◆ Task to complete ◆
Every line from the one with "font-size: 11px ->" through the last line below should be repeated exactly; pictures stay out of the copy.

*** Opening Input for this task ***

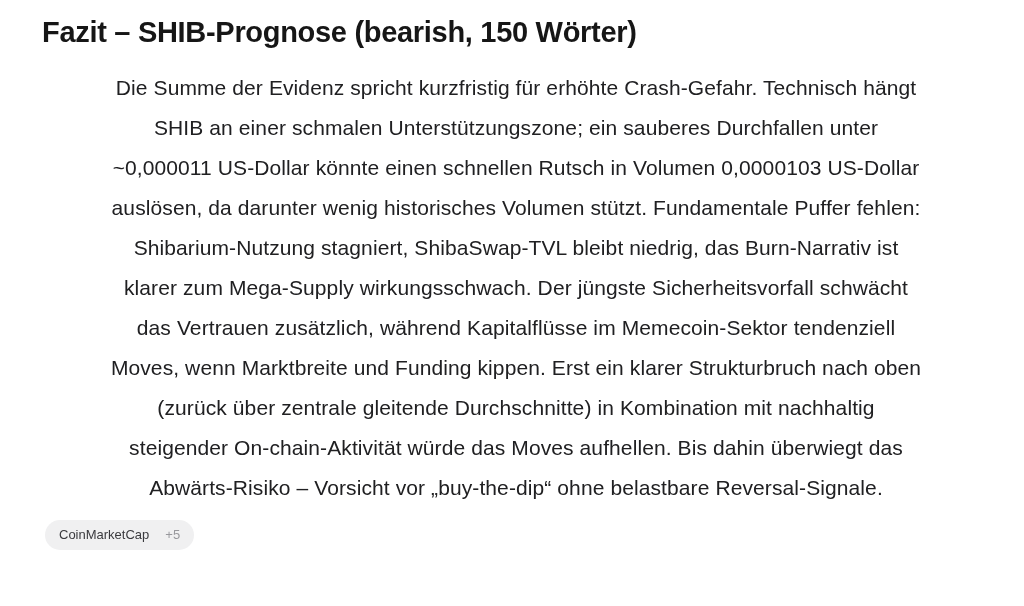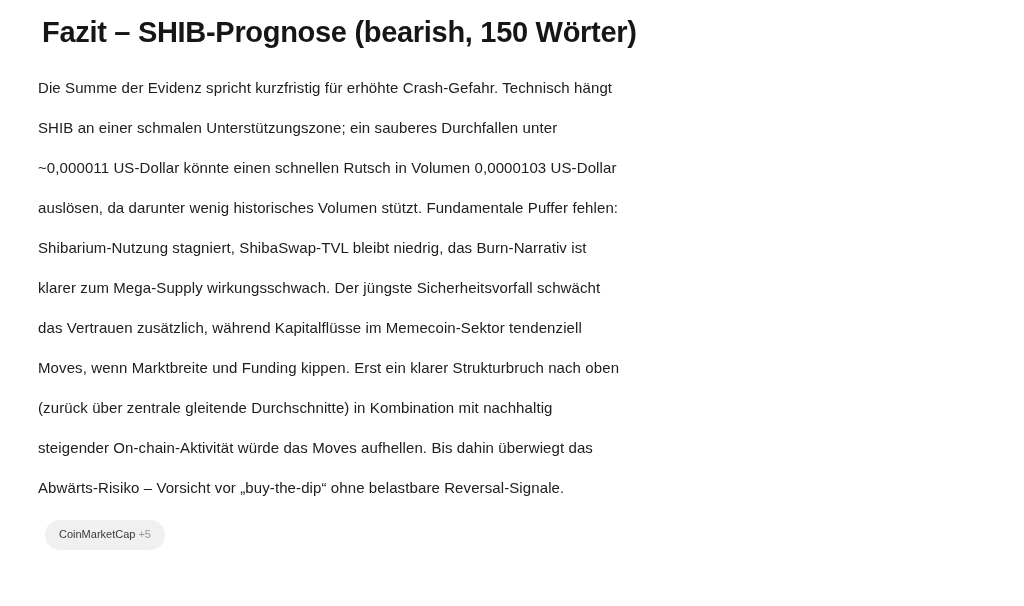"Die Summe der Evidenz spricht" .line { font-size: 15px -> 21px; text-align: none -> center }
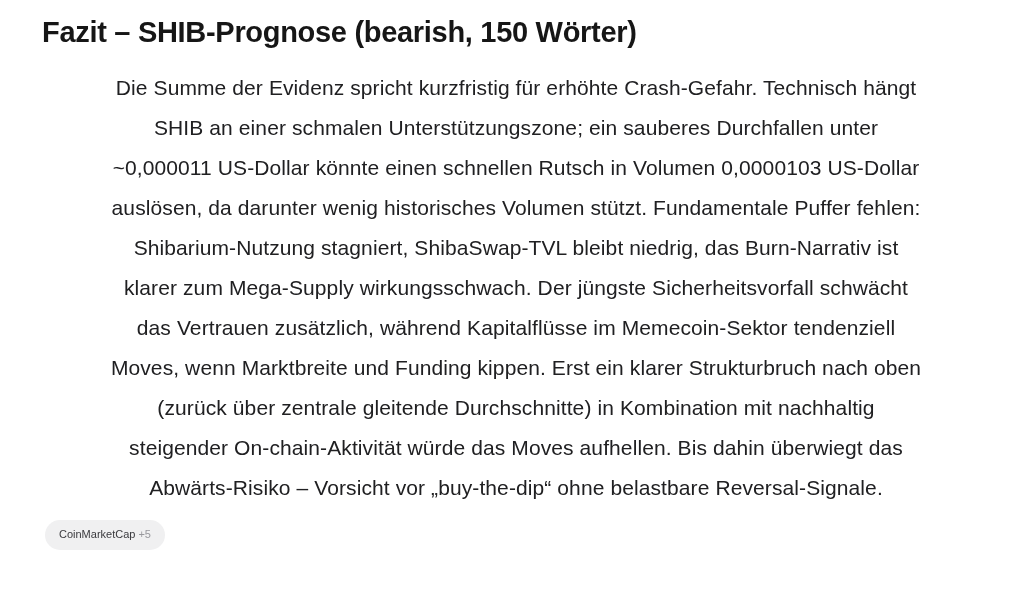"CoinMarketCap" .source-chip { font-size: 11px -> 13px; gap: 3px -> 16px }
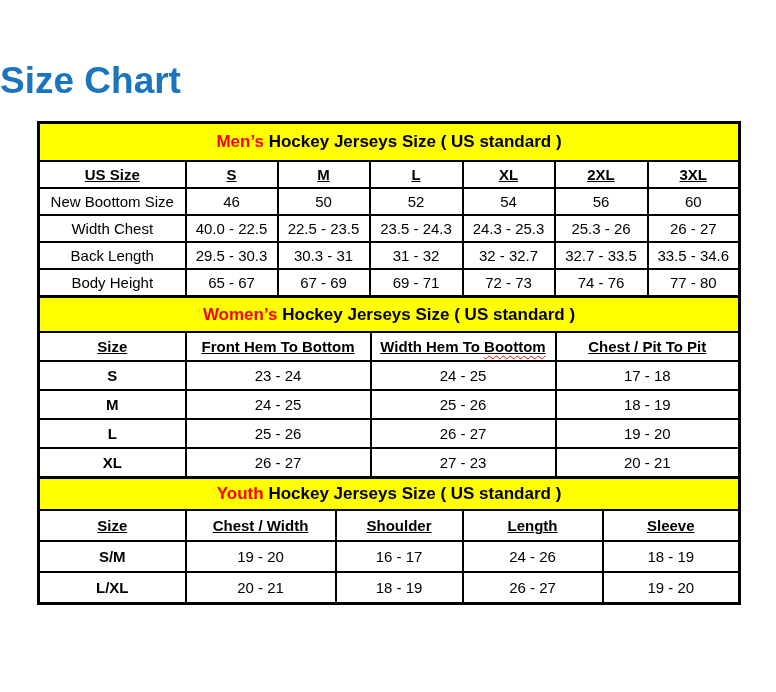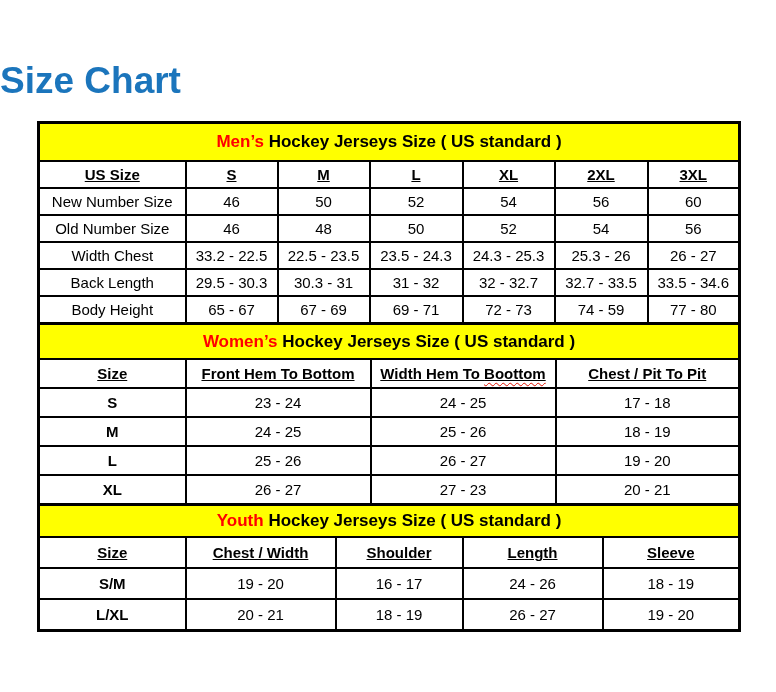"New Number Size" td.rowlabel { text: Number -> Boottom }
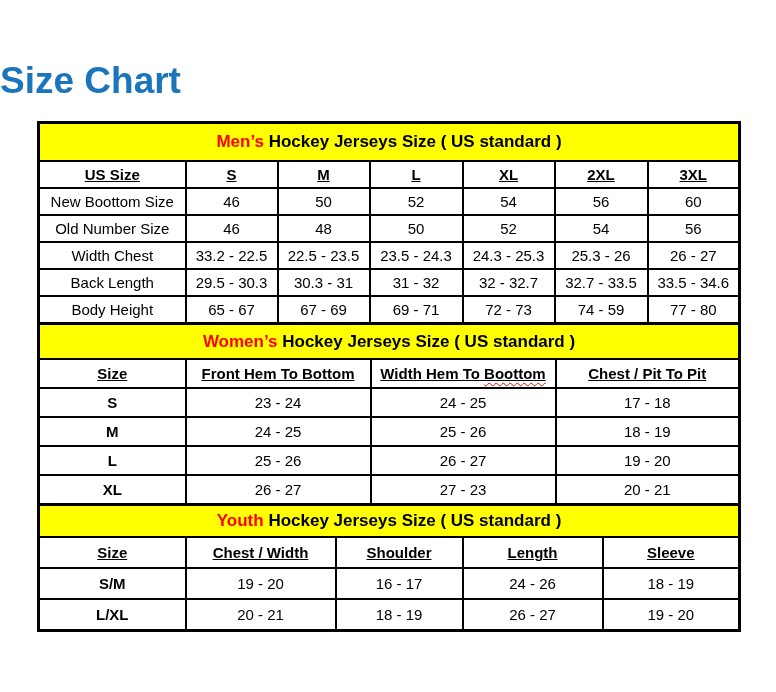"Old Number Size" tr { html: <tr> <td>Old Number Size</td> <td>46</td> <td>48</td> <td>50</td> <td>52</td> <td>54</td> <td>56</td> </tr> -> none }
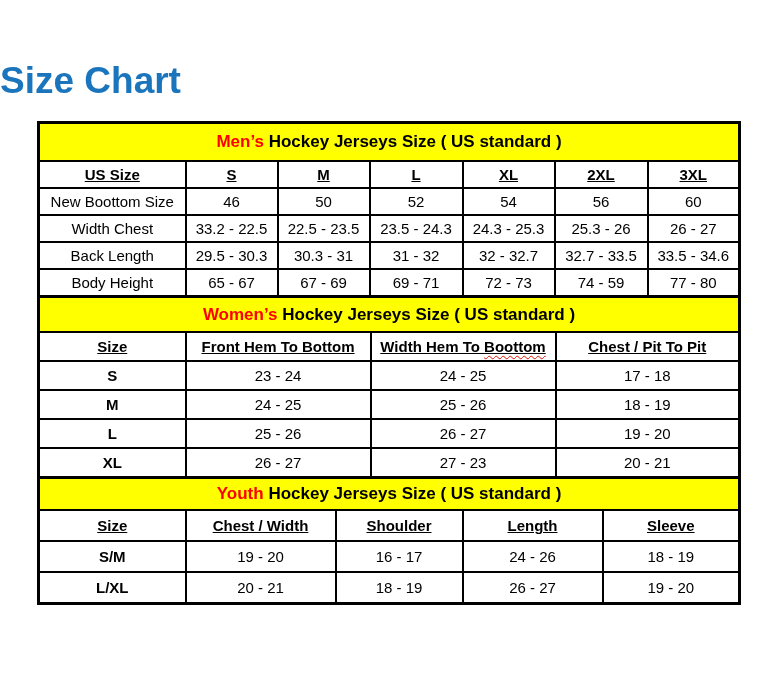"33.2 - 22.5" td { text: 33.2 -> 40.0 }
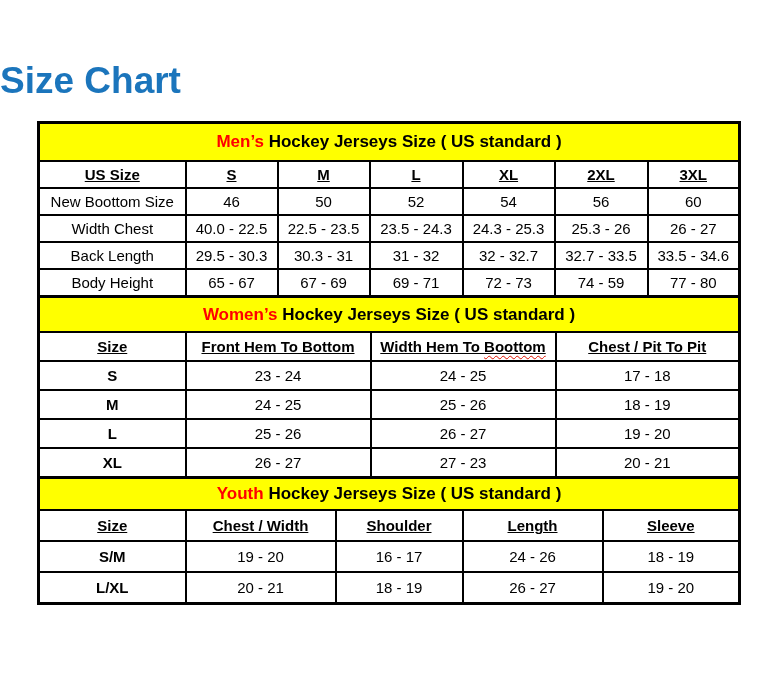"74 - 59" td { text: 59 -> 76 }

*** Closing Input for this task ***

◆ Task output ◆
"CoinMarketCap" .source-chip { font-size: 11px -> 13px; gap: 3px -> 16px }
"New Number Size" td.rowlabel { text: Number -> Boottom }
"Old Number Size" tr { html: <tr> <td>Old Number Size</td> <td>46</td> <td>48</td> <td>50</td> <td>52</td> <td>54</td> <td>56</td> </tr> -> none }
"33.2 - 22.5" td { text: 33.2 -> 40.0 }
"74 - 59" td { text: 59 -> 76 }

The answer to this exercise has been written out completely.